[Input for this task Boundary: Start]
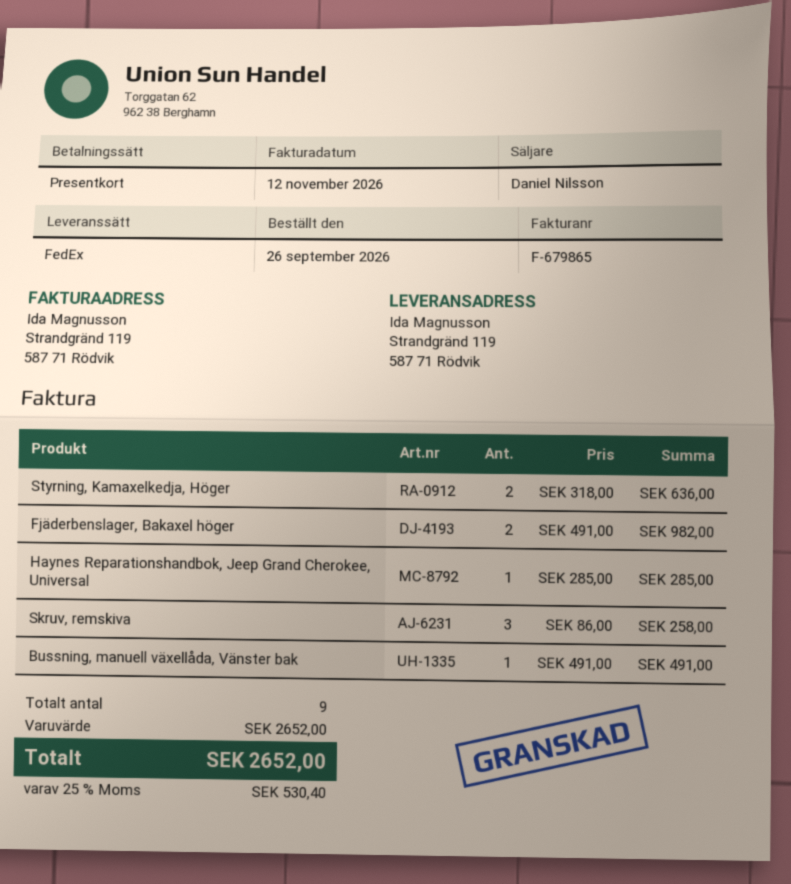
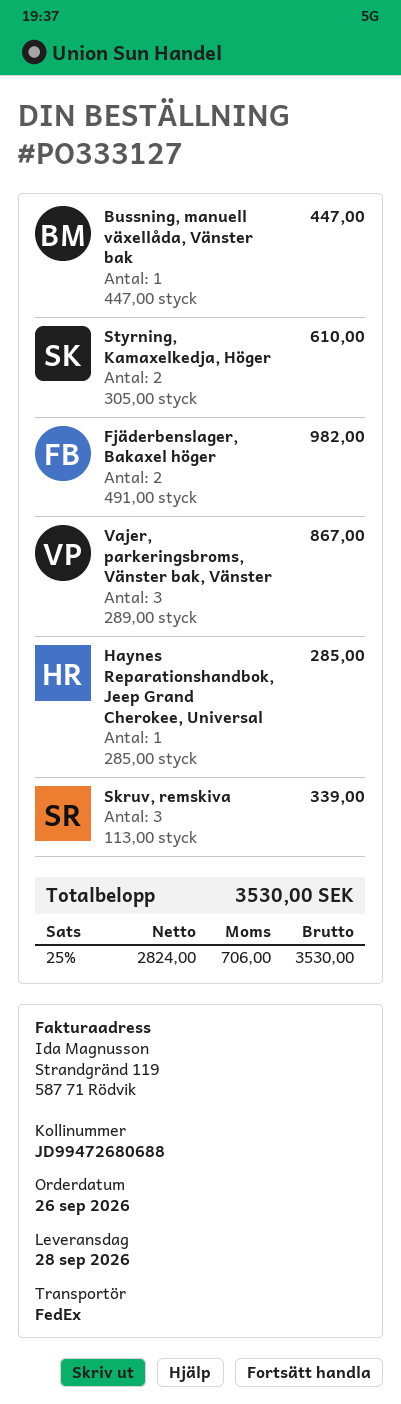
Styrning, Kamaxelkedja, Höger: 2 x 318.00 = 636.00 -> 2 x 305.00 = 610.00
Skruv, remskiva: 3 x 86.00 = 258.00 -> 3 x 113.00 = 339.00
Bussning, manuell växellåda, Vänster bak: 1 x 491.00 = 491.00 -> 1 x 447.00 = 447.00
Vajer, parkeringsbroms, Vänster bak, Vänster: none -> 3 x 289.00 = 867.00
tax: 25% = 530.40 -> 25% = 706.00
total: 2652.00 -> 3530.00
[Input for this task Boundary: End]
Whenever a line in the records above contains the string "Vänster", copy that line.

■ **Answer for this exercise**:
Bussning, manuell växellåda, Vänster bak: 1 x 491.00 = 491.00 -> 1 x 447.00 = 447.00
Vajer, parkeringsbroms, Vänster bak, Vänster: none -> 3 x 289.00 = 867.00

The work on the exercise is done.